How to Make Alaskan Salmon Poke

My blog posts likely contain affiliate links, including for the Amazon Associates program.
If you click, book, or buy from one of these links, I may earn a commission. Read more in my Privacy Policy.

Growing up in Alaska, all of the good food was wasted on me: I didn’t like seafood until I moved away and became an adult. That includes Alaskan salmon, which I’ve only come to appreciate more as I get older. Pair that with the fact that Mr. V is an incredible cook, and I’ve become a convert to a number of seafood dishes I would never have touched as a kid – including Alaskan Salmon Poke.

I recently set out to master the art of making Poke at home; this dish has its roots in Hawaii but can be made with fish from Alaska. In short, it’s a great opportunity to create flavors from far away right in your kitchen, even as we travel less right now.

Alaskan Salmon Poke Hero

This post is sponsored by iHerb. iHerb is an online store with tens of thousands of products including vitamins, supplements, and natural health products including groceries. I’m excited to show how you can purchase almost everything you need to make Poke from iHerb, so read on for my full Alaskan Salmon Poke recipe.

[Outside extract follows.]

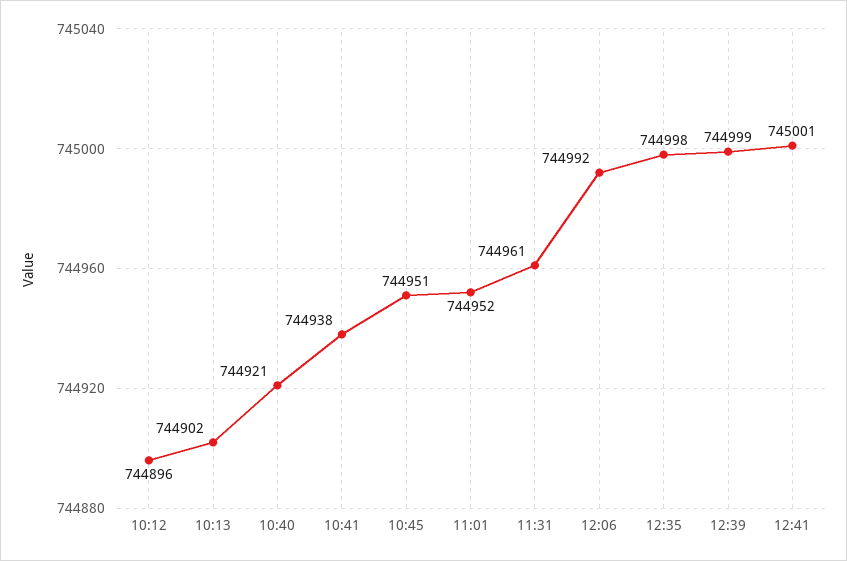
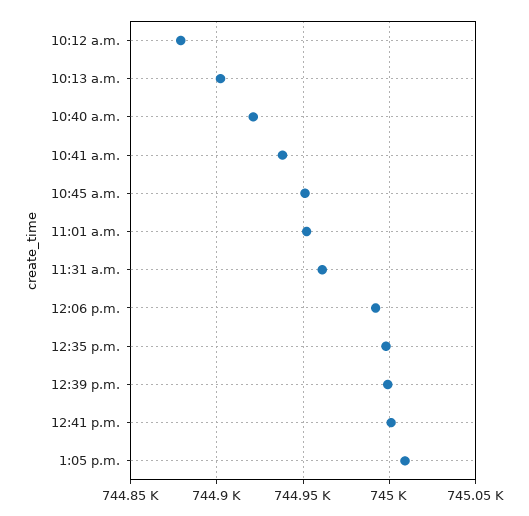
10:12: 744896 -> 744880
1:05 p.m.: none -> 745010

Finding Sushi Grade Alaska Salmon

Alaskan Sushi Grade Salmon

When it comes to Poke, the most important part of the dish is obviously the fish! You need to ensure that the salmon you buy is of a certain grade – sushi or sashimi grade, specifically – so that you’re not at risk of food poisoning from eating it raw.

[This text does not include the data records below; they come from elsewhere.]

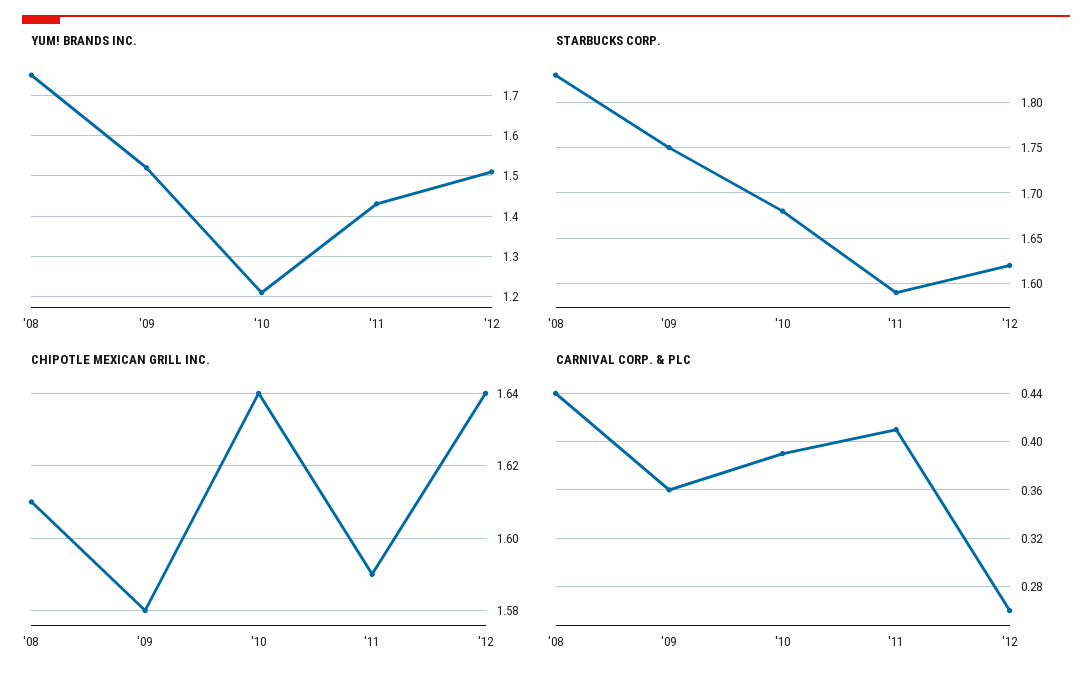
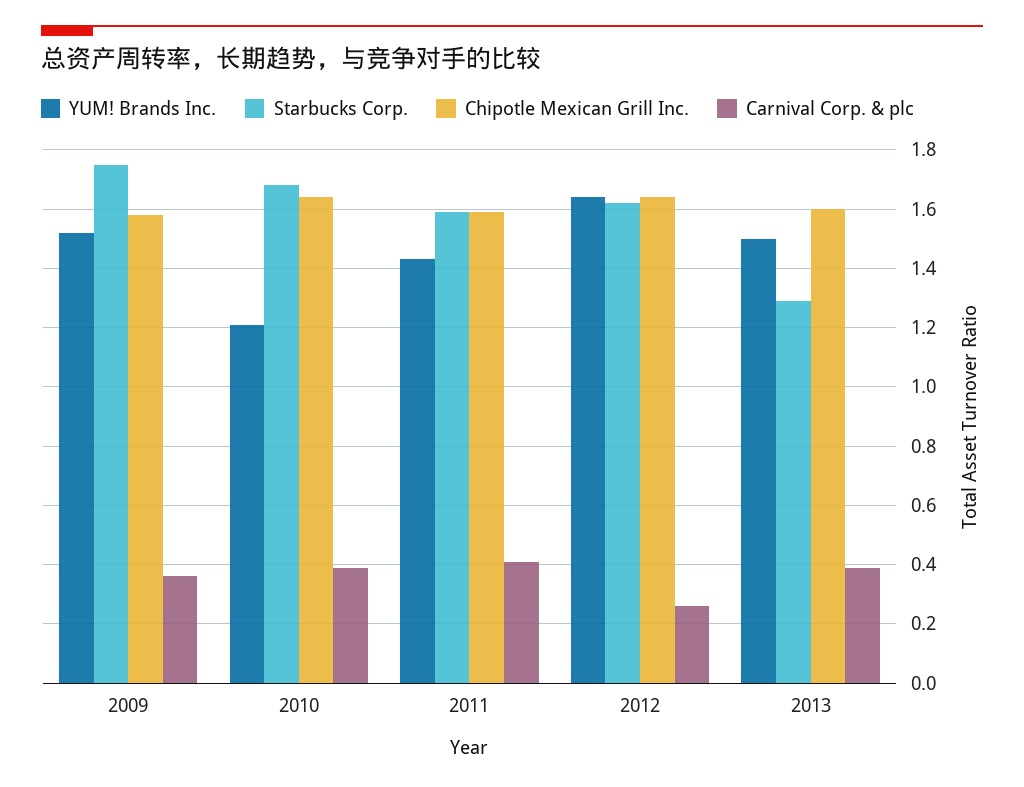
YUM! BRANDS INC., '08: 1.75 -> none
YUM! BRANDS INC., '12: 1.5 -> 1.65
STARBUCKS CORP., '08: 1.83 -> none
CHIPOTLE MEXICAN GRILL INC., '08: 1.61 -> none
CARNIVAL CORP. & PLC, '08: 0.44 -> none
YUM! BRANDS INC., 2013: none -> 1.5
STARBUCKS CORP., 2013: none -> 1.3
CHIPOTLE MEXICAN GRILL INC., 2013: none -> 1.6
CARNIVAL CORP. & PLC, 2013: none -> 0.4

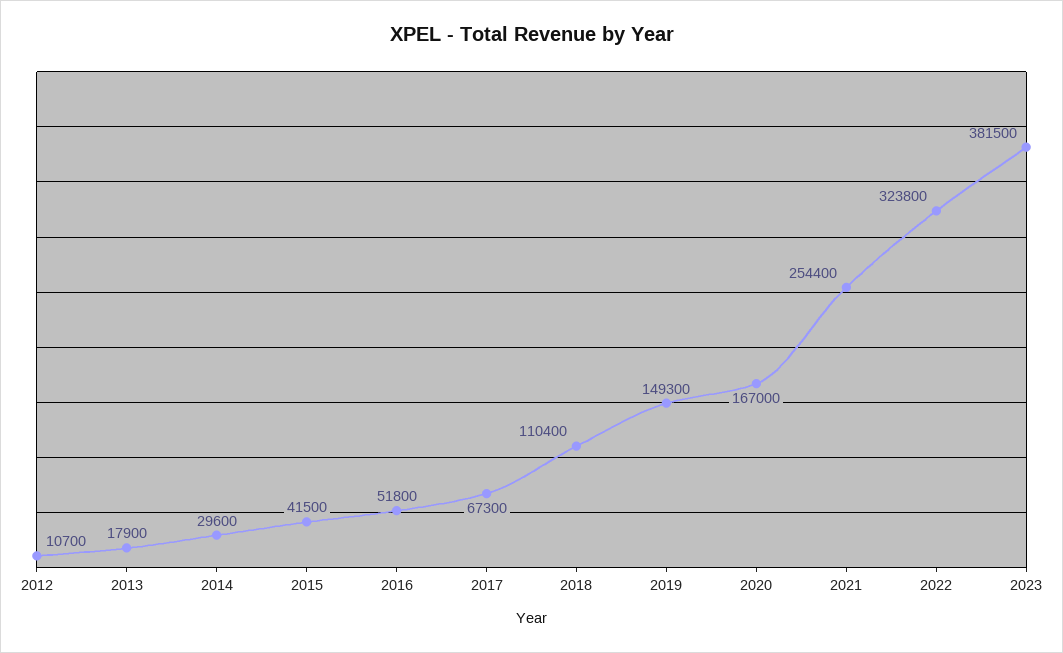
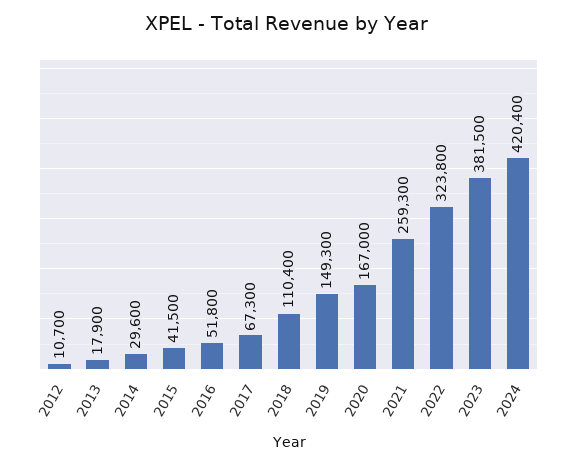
2021: 254400 -> 259300
2024: none -> 420400

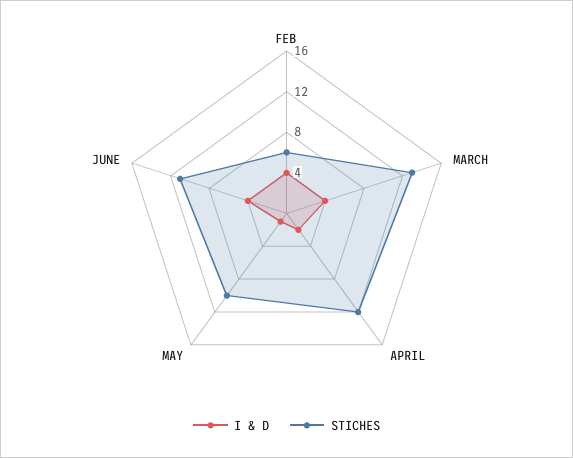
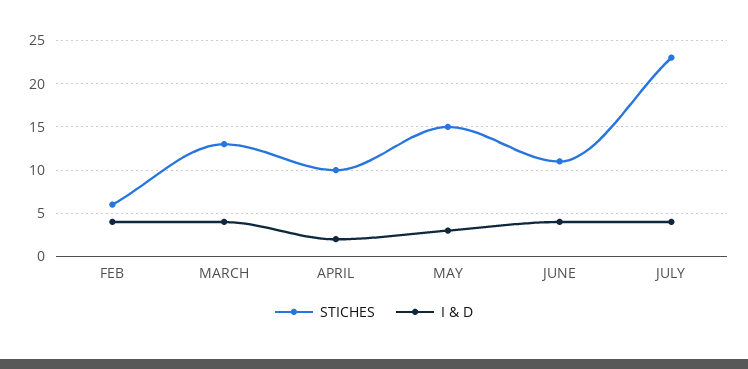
STICHES, APRIL: 12 -> 10
I & D, MAY: 1 -> 3
STICHES, MAY: 10 -> 15
STICHES, JULY: none -> 23
I & D, JULY: none -> 4

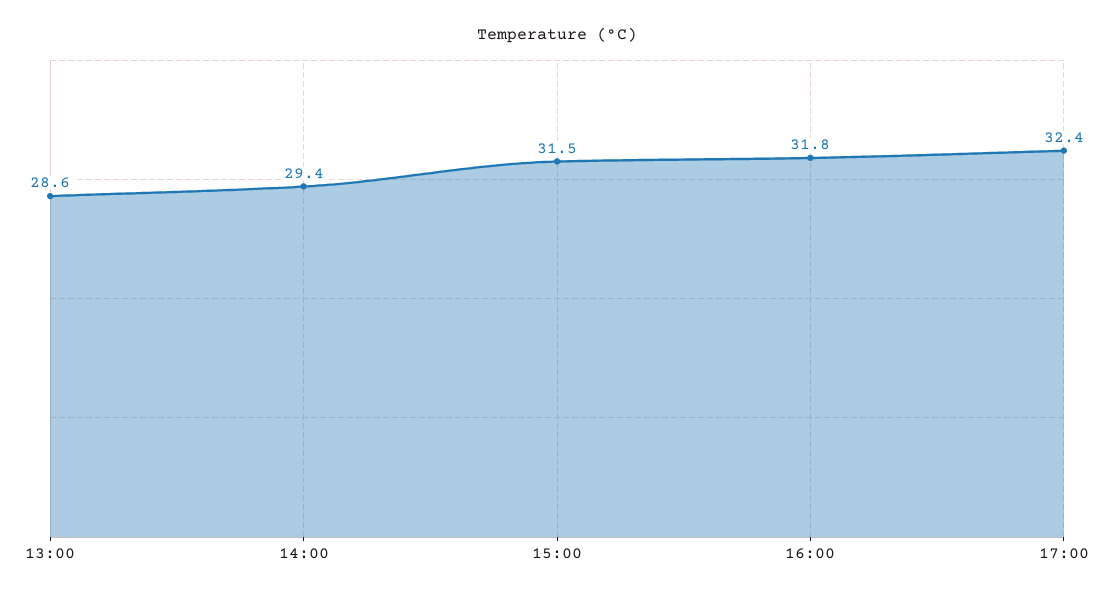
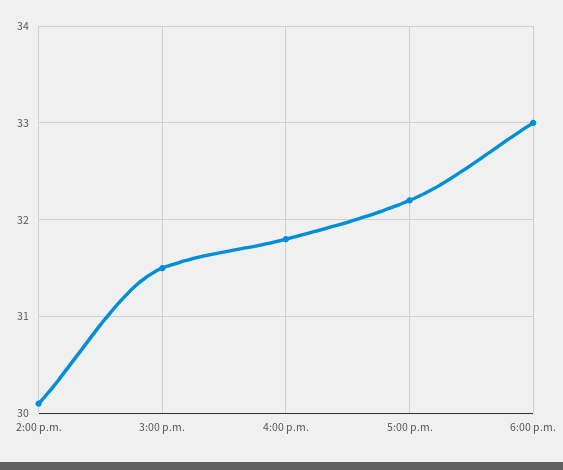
13:00: 28.6 -> none
14:00: 29.4 -> 30.1
17:00: 32.4 -> 32.2
6:00 p.m.: none -> 33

Here’s how to find sushi-grade Alaskan salmon:

  1. Know when Alaskan salmon is available. I covered the different types of Alaskan salmon and when each one ‘runs’ in my Grilled Alaskan Salmon recipe. those are the only times of year you can make this recipe with Alaskan salmon, but you can make it with other salmon during the rest of the year.
  2. If you want to buy fresh, never-frozen Alaskan salmon, I recommend searching for fish markets in your town or city – and then calling them first to ask if they have sushi-grade salmon and/or supply to sushi restaurants. (Once you get in the market, you can double-check in-person but you won’t feel pressured to buy a fish that you don’t feel is safe.)
  3. You can also buy frozen Alaskan salmon to use in Poke, online or in some fish markets.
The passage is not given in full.